▸ **PROBLEM TO SOLVE**
Reproduce all lines of the listing below in which the word "schediled" occurs.

= Beginning of Section =

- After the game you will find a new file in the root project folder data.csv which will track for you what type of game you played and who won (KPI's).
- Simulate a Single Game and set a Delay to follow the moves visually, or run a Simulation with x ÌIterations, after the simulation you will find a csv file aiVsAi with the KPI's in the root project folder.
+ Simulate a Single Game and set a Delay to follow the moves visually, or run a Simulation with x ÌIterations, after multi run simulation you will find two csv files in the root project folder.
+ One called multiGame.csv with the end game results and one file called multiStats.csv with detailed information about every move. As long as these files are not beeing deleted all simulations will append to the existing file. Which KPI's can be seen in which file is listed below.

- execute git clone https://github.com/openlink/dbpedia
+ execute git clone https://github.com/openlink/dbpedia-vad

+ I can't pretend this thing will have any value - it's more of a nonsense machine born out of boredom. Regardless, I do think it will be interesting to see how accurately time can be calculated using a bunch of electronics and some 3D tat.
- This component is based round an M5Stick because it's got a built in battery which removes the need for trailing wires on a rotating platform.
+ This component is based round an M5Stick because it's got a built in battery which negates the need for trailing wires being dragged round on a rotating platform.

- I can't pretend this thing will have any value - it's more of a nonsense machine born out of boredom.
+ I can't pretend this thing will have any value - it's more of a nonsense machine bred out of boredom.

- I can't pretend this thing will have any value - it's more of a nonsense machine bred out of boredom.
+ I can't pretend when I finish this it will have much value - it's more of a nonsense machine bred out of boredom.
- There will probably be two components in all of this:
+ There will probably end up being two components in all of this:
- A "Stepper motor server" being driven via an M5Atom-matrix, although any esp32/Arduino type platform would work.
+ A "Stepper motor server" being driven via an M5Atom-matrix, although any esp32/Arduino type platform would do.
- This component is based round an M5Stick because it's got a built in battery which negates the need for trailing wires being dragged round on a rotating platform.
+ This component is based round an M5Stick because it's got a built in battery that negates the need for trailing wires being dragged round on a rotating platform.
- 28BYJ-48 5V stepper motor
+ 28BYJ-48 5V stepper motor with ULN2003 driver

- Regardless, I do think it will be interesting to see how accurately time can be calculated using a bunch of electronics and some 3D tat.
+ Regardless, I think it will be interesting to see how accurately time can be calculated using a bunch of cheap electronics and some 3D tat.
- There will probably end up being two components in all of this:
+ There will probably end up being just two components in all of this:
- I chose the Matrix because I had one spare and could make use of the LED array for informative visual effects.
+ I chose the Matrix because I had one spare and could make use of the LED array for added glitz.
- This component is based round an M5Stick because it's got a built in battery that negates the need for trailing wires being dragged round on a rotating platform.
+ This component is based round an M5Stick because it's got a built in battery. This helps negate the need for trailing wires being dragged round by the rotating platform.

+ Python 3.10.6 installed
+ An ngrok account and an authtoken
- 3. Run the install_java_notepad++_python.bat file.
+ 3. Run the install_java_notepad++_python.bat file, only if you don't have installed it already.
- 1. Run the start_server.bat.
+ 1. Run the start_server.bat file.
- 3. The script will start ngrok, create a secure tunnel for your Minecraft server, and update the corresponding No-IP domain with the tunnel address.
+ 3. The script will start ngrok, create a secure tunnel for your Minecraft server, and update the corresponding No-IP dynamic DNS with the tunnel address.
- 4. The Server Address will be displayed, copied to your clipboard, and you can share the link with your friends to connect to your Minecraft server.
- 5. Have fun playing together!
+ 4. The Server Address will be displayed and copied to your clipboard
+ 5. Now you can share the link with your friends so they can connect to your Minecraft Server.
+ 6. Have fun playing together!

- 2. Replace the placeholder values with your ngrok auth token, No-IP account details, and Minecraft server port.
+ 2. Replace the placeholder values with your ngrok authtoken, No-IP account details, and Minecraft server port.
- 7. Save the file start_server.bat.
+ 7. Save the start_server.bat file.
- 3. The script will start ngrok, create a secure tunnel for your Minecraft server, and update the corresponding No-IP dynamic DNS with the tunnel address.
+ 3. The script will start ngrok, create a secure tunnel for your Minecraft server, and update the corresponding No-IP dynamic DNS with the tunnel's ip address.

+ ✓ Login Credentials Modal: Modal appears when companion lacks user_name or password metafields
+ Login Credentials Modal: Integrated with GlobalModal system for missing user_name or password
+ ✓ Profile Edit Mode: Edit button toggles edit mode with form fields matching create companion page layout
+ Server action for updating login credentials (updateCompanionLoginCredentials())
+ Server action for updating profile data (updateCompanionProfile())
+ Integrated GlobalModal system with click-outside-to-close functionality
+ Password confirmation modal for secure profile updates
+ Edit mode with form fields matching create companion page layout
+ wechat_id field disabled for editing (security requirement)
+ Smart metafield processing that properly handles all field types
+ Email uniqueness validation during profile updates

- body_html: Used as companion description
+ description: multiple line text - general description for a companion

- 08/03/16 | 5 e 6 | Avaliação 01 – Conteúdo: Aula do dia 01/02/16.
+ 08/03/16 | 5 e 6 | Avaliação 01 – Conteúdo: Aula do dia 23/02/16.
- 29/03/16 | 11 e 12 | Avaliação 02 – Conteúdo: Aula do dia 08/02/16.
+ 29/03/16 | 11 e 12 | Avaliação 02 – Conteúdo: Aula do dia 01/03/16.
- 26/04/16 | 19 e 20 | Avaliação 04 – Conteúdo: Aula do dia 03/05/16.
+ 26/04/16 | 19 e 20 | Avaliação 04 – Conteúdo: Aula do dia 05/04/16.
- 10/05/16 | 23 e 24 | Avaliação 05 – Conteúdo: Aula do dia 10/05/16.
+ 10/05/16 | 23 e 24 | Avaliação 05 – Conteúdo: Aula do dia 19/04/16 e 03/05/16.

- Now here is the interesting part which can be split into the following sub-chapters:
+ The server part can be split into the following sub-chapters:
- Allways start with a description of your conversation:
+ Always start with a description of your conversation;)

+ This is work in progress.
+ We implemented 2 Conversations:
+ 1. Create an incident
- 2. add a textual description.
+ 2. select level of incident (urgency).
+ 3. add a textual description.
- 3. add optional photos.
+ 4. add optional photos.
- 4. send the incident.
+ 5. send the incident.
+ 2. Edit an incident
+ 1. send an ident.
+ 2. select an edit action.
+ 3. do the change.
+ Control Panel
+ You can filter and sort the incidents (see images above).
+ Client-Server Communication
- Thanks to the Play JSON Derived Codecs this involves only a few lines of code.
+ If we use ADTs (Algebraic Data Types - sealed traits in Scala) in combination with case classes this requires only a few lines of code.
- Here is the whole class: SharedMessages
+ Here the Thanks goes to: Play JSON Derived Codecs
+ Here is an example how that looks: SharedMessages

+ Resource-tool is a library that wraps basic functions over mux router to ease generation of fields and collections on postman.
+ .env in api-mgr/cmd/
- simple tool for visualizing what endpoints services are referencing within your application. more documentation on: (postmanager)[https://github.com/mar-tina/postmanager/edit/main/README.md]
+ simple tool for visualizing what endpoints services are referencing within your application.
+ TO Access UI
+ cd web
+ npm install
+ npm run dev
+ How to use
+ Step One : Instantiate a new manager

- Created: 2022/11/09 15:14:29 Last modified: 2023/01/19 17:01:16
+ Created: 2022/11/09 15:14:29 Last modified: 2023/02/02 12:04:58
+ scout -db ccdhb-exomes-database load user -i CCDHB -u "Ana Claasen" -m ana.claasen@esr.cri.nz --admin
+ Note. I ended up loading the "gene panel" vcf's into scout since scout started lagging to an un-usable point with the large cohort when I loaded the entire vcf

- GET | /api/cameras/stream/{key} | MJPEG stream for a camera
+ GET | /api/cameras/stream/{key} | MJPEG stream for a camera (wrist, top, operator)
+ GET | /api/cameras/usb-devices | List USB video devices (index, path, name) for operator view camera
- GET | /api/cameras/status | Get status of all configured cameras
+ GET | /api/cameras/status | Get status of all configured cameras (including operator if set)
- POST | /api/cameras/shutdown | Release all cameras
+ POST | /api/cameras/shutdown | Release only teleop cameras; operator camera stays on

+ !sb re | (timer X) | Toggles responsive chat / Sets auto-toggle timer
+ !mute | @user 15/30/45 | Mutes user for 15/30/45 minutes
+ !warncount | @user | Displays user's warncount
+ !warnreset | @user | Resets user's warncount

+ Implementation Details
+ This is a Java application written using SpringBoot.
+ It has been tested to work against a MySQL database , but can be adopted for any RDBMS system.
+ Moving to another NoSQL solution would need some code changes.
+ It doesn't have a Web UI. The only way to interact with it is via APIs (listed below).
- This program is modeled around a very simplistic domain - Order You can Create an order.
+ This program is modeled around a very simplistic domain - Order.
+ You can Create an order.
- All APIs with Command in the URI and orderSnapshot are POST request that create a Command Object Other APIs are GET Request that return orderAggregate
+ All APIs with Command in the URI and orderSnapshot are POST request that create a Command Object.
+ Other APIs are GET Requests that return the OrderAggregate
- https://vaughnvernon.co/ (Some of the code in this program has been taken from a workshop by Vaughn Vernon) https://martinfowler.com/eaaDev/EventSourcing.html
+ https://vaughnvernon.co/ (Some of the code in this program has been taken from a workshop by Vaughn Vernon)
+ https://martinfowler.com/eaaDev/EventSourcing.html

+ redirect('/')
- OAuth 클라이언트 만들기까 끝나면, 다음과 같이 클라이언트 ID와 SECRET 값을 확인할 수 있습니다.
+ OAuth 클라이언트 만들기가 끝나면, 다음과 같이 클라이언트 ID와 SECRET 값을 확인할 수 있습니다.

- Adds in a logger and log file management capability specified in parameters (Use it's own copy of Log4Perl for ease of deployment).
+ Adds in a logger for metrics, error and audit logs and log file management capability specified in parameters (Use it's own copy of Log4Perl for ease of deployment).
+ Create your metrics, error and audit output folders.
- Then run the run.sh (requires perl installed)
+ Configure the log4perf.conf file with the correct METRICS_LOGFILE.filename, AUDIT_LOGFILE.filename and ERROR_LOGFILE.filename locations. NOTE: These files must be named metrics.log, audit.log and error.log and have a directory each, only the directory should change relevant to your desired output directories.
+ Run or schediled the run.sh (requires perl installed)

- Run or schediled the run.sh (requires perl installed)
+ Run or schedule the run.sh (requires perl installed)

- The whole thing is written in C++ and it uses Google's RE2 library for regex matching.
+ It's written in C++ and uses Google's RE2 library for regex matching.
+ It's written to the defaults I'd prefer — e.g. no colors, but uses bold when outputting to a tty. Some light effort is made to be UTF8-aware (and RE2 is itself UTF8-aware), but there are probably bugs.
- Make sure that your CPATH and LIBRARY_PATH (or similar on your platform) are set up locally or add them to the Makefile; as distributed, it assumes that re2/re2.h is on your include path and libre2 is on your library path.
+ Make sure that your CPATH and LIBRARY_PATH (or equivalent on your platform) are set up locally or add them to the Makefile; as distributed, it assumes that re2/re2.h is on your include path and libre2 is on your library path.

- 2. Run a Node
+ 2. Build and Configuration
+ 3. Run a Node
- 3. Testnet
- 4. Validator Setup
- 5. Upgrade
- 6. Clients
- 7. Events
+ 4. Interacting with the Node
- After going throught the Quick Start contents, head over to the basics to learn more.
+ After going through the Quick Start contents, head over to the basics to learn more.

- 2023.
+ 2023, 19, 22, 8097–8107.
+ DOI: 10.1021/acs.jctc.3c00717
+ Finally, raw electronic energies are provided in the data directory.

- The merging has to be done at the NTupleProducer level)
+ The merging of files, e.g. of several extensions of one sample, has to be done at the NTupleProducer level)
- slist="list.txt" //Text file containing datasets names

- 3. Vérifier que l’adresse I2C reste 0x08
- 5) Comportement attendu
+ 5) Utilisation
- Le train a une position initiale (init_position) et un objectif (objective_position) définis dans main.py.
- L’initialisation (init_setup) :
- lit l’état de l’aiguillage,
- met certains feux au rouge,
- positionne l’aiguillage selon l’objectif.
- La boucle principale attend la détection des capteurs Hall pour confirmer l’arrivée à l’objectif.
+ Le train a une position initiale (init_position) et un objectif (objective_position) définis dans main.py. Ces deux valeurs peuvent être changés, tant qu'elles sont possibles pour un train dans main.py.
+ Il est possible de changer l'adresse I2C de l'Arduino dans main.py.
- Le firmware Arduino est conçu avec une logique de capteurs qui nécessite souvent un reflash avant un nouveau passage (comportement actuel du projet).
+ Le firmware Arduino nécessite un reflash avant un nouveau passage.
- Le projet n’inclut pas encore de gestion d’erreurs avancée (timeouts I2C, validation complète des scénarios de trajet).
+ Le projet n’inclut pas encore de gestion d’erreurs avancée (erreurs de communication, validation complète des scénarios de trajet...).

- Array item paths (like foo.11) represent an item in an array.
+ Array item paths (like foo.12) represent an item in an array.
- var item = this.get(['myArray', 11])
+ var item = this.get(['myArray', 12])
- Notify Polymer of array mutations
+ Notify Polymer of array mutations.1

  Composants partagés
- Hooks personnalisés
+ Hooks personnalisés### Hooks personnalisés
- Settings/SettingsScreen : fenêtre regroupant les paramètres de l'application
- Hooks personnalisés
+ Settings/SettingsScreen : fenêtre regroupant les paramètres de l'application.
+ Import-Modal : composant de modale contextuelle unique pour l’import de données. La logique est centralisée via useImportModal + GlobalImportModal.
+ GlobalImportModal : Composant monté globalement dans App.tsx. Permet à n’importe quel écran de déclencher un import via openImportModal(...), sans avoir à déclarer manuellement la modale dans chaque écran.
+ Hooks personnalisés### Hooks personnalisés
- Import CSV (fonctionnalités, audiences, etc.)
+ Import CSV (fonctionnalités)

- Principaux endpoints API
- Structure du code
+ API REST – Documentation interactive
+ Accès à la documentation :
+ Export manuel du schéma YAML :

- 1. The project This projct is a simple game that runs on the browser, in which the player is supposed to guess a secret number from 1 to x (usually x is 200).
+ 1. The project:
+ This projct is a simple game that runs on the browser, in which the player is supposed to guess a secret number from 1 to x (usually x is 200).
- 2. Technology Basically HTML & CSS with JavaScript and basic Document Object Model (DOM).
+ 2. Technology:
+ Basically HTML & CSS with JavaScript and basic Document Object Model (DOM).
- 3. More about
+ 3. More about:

= End of Section =

▸ **EXERCISE OUTPUT**
+ Run or schediled the run.sh (requires perl installed)
- Run or schediled the run.sh (requires perl installed)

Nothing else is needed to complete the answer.